Exercise input:
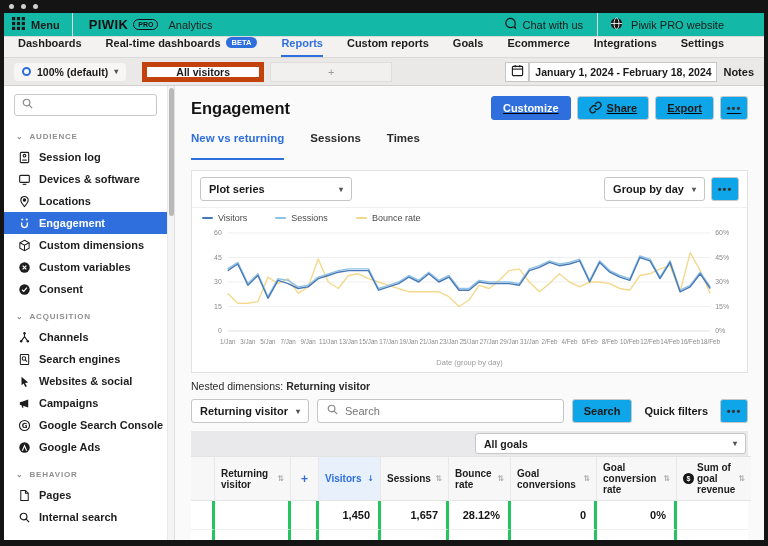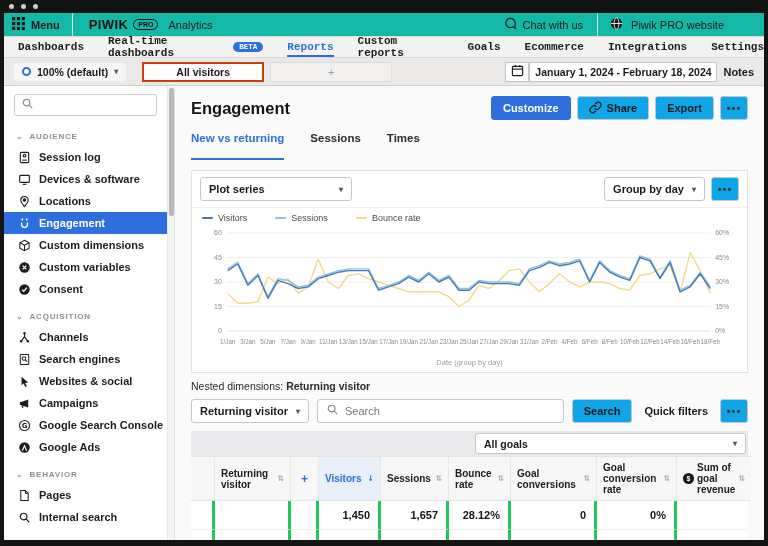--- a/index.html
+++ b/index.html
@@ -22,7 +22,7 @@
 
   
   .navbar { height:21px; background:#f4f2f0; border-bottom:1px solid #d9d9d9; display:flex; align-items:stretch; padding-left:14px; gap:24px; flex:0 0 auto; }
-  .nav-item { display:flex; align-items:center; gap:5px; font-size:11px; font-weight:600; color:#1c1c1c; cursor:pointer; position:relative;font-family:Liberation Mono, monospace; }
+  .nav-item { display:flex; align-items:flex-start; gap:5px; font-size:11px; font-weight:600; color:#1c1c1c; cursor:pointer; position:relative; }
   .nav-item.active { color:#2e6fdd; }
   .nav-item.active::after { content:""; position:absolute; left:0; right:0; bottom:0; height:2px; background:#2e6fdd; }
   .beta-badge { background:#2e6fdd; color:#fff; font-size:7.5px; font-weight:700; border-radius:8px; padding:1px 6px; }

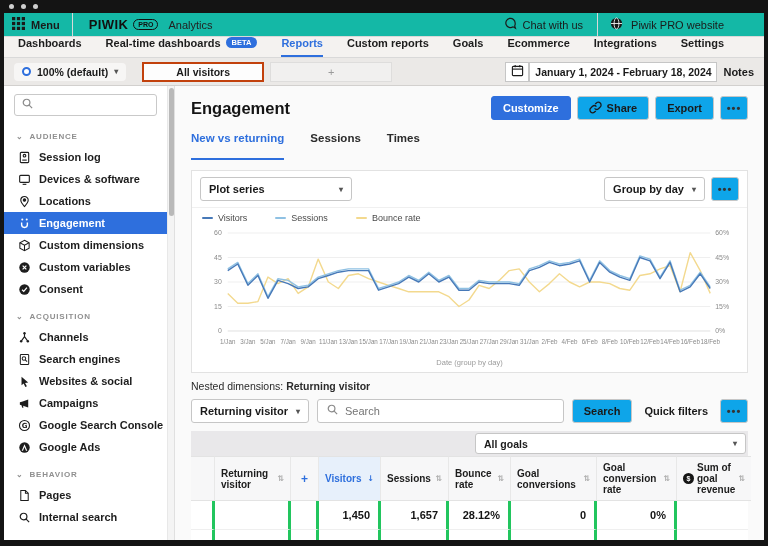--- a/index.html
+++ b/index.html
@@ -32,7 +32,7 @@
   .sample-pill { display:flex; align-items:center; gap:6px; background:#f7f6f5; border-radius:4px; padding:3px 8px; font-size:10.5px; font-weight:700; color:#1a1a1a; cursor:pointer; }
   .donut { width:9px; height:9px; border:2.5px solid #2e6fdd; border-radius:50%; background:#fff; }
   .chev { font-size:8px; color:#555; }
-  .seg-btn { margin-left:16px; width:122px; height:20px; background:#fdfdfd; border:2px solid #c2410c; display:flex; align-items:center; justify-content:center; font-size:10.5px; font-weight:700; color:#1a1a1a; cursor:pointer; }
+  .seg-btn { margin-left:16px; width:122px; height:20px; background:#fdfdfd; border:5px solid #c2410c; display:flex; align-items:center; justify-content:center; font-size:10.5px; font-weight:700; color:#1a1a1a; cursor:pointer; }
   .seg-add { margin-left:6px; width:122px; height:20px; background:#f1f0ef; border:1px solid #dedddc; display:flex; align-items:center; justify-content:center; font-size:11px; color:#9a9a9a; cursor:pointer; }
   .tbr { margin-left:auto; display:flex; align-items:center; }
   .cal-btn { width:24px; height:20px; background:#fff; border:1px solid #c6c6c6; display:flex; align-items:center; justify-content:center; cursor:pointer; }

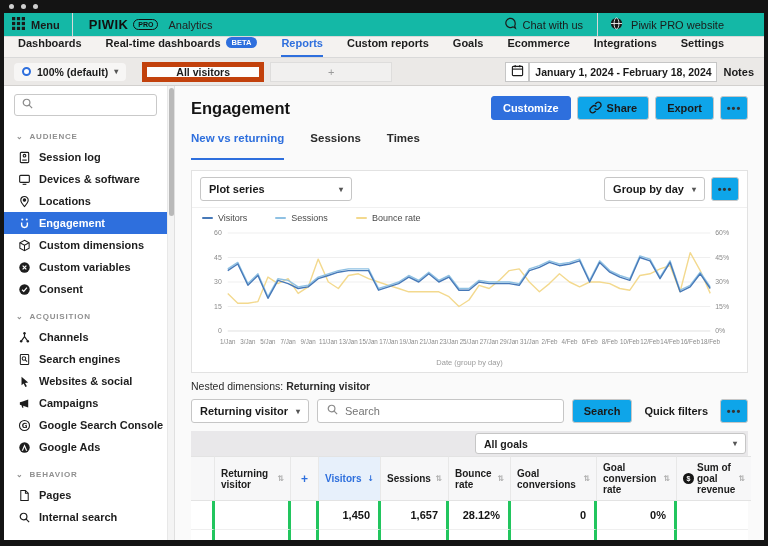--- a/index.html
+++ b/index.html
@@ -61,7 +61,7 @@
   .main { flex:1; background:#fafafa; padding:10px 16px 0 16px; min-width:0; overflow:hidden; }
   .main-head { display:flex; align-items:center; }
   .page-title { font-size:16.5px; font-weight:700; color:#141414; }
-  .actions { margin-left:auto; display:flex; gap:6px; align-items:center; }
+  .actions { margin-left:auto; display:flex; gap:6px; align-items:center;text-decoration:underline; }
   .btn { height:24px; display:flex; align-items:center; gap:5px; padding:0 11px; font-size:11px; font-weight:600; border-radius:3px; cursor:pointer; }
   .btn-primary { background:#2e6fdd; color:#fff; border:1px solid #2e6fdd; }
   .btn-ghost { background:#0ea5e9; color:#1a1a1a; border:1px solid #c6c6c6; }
* * *
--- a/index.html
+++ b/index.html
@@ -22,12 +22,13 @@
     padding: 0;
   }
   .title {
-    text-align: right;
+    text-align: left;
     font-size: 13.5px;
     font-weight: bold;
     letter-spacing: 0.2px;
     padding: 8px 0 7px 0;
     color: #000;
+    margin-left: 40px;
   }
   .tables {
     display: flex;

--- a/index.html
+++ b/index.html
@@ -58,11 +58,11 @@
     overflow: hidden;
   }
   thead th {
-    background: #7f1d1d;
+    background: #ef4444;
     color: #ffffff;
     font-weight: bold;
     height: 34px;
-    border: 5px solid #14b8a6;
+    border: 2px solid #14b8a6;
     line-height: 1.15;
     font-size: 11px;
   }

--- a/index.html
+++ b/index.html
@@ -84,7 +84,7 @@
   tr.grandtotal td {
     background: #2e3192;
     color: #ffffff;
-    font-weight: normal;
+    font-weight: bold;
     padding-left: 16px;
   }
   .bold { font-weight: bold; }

Directions:
Tell how many lines of the entries above include "content". The answer should be the number and nothing more.

Answer to this task:
5